(Web document revisions)
BEGIN
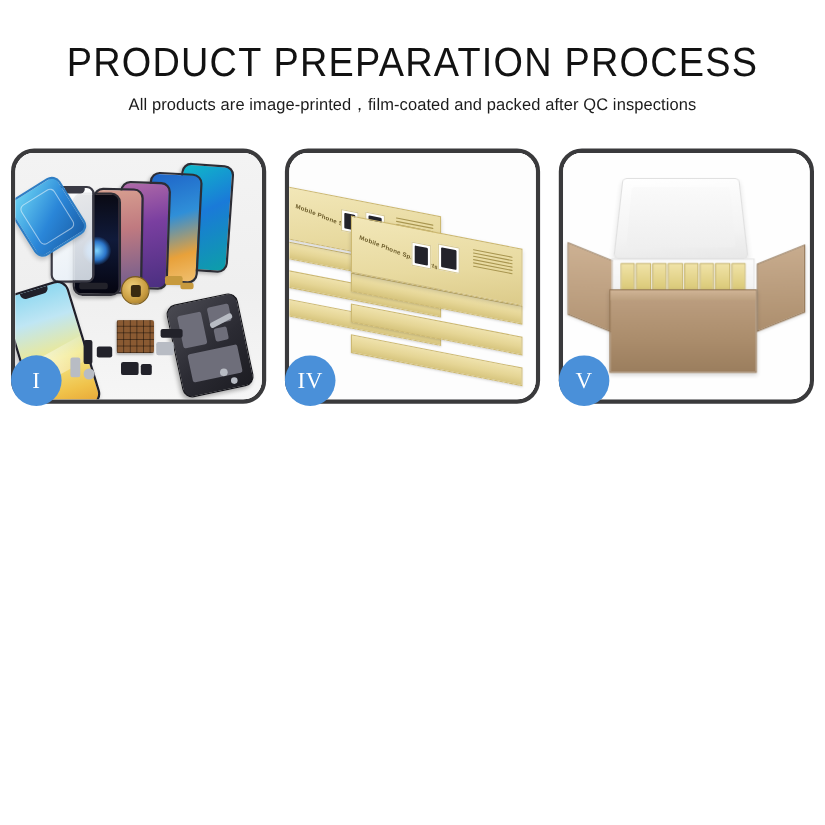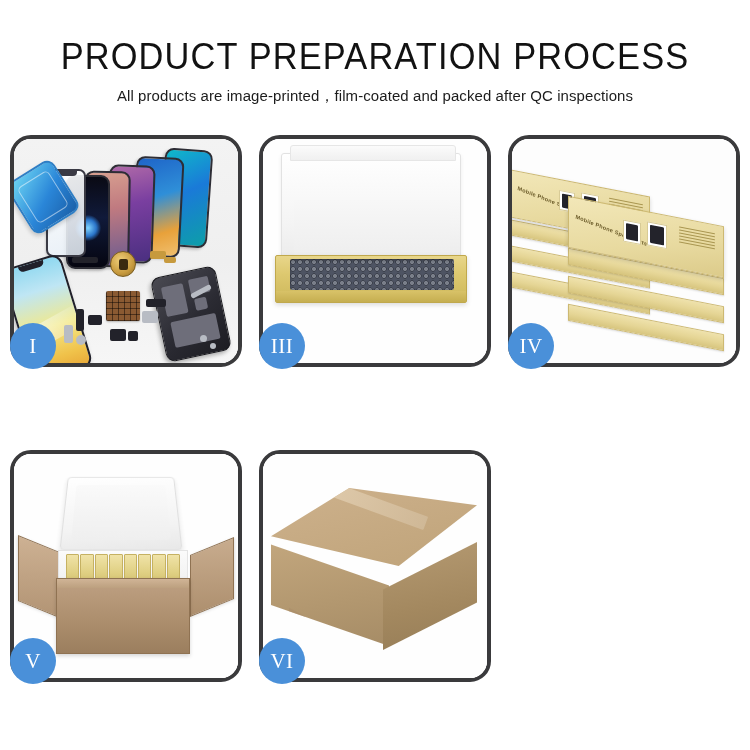--- a/index.html
+++ b/index.html
@@ -408,17 +408,6 @@
     </div>
 
 
-    <div class="panel">
-      <div class="panel-inner">
-        <div class="p3-bg"></div>
-        <div class="foam-lid"></div>
-        <div class="kraft-tray">
-          <div class="tray-contents"></div>
-          <div class="tray-lip"></div>
-        </div>
-      </div>
-      <div class="badge">III</div>
-    </div>
 
     <div class="panel">
       <div class="panel-inner">

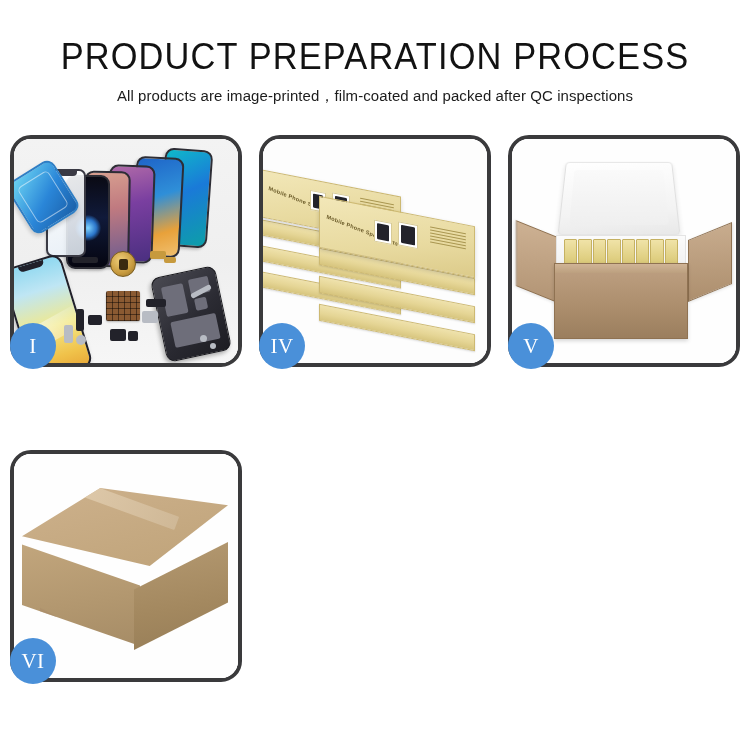--- a/index.html
+++ b/index.html
@@ -485,22 +485,6 @@
       <div class="badge">V</div>
     </div>
 
-    <div class="panel">
-      <div class="panel-inner">
-        <div class="p6-bg"></div>
-        <div class="carton3d">
-          <div class="c-top-shape">
-            <div class="c-tape"></div>
-          </div>
-          <div class="c-front">
-            <div class="c-tape2"></div>
-            <div class="c-tape3"></div>
-          </div>
-          <div class="c-side"></div>
-        </div>
-      </div>
-      <div class="badge">VI</div>
-    </div>
 
   </div>
 </div>

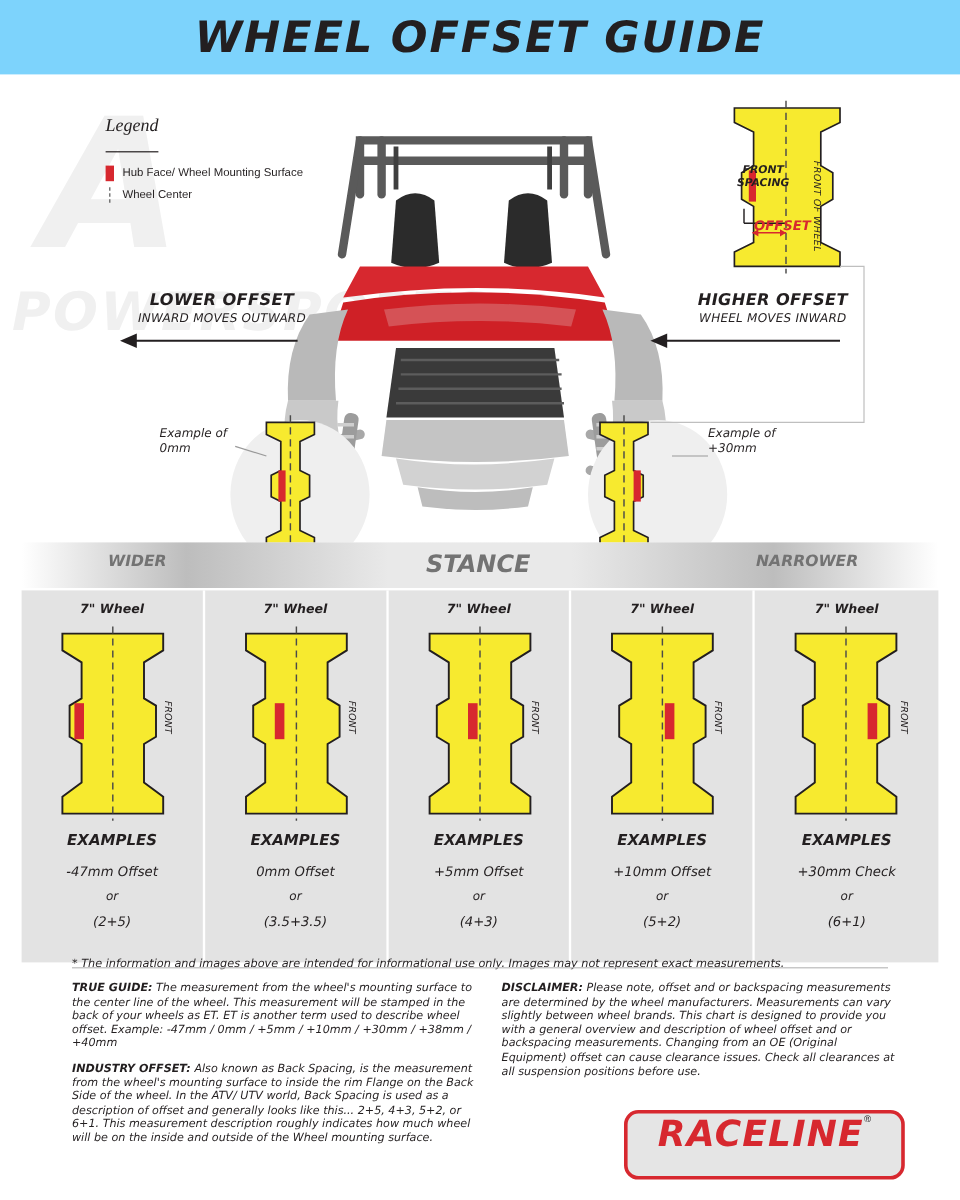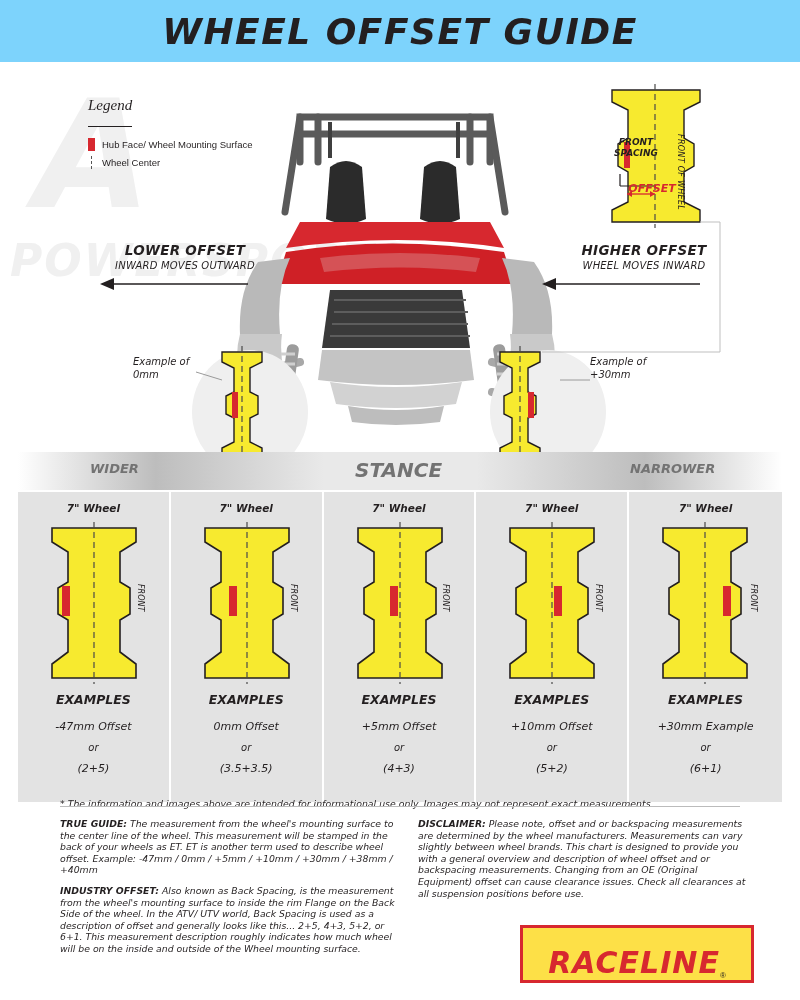--- a/index.html
+++ b/index.html
@@ -596,7 +596,7 @@
     </div>
     <div class="front-tag">FRONT</div>
     <div class="examples-word">EXAMPLES</div>
-    <div class="ex-line ex-1">+30mm Example</div>
+    <div class="ex-line ex-1">+30mm Check</div>
     <div class="ex-line ex-or">or</div>
     <div class="ex-line ex-2">(6+1)</div>
   </div>

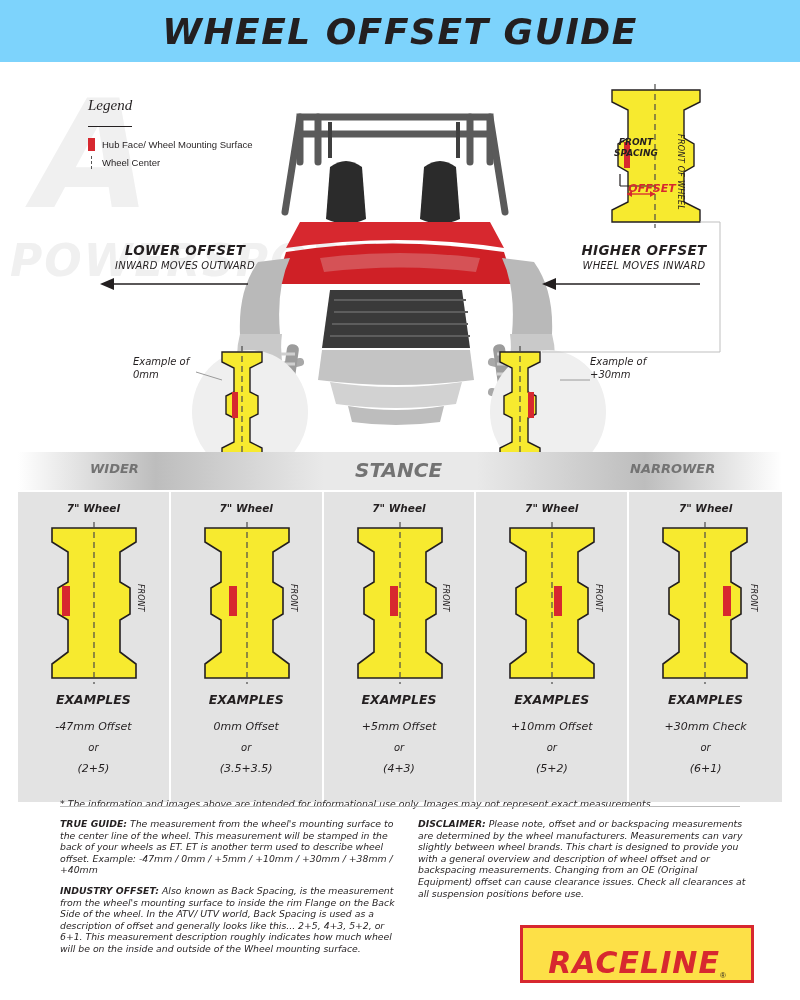--- a/index.html
+++ b/index.html
@@ -329,11 +329,11 @@
     left: 520px; top: 925px;
     width: 228px; height: 52px;
     border: 3px solid #d7282f;
-    border-radius: 0;
+    border-radius: 12px;
     display: flex;
-    align-items: flex-end;
+    align-items: flex-start;
     justify-content: center;
-    background: #fde047;
+    background: #e5e5e5;
   }
   .logo-text {
     font-family: "DejaVu Sans", sans-serif;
END
(WORK TO COMPLETE) Write the entries out in full and exactly, omitting every picture.

(ANSWER)
--- a/index.html
+++ b/index.html
@@ -408,17 +408,6 @@
     </div>
 
 
-    <div class="panel">
-      <div class="panel-inner">
-        <div class="p3-bg"></div>
-        <div class="foam-lid"></div>
-        <div class="kraft-tray">
-          <div class="tray-contents"></div>
-          <div class="tray-lip"></div>
-        </div>
-      </div>
-      <div class="badge">III</div>
-    </div>
 
     <div class="panel">
       <div class="panel-inner">

--- a/index.html
+++ b/index.html
@@ -485,22 +485,6 @@
       <div class="badge">V</div>
     </div>
 
-    <div class="panel">
-      <div class="panel-inner">
-        <div class="p6-bg"></div>
-        <div class="carton3d">
-          <div class="c-top-shape">
-            <div class="c-tape"></div>
-          </div>
-          <div class="c-front">
-            <div class="c-tape2"></div>
-            <div class="c-tape3"></div>
-          </div>
-          <div class="c-side"></div>
-        </div>
-      </div>
-      <div class="badge">VI</div>
-    </div>
 
   </div>
 </div>

--- a/index.html
+++ b/index.html
@@ -596,7 +596,7 @@
     </div>
     <div class="front-tag">FRONT</div>
     <div class="examples-word">EXAMPLES</div>
-    <div class="ex-line ex-1">+30mm Example</div>
+    <div class="ex-line ex-1">+30mm Check</div>
     <div class="ex-line ex-or">or</div>
     <div class="ex-line ex-2">(6+1)</div>
   </div>

--- a/index.html
+++ b/index.html
@@ -329,11 +329,11 @@
     left: 520px; top: 925px;
     width: 228px; height: 52px;
     border: 3px solid #d7282f;
-    border-radius: 0;
+    border-radius: 12px;
     display: flex;
-    align-items: flex-end;
+    align-items: flex-start;
     justify-content: center;
-    background: #fde047;
+    background: #e5e5e5;
   }
   .logo-text {
     font-family: "DejaVu Sans", sans-serif;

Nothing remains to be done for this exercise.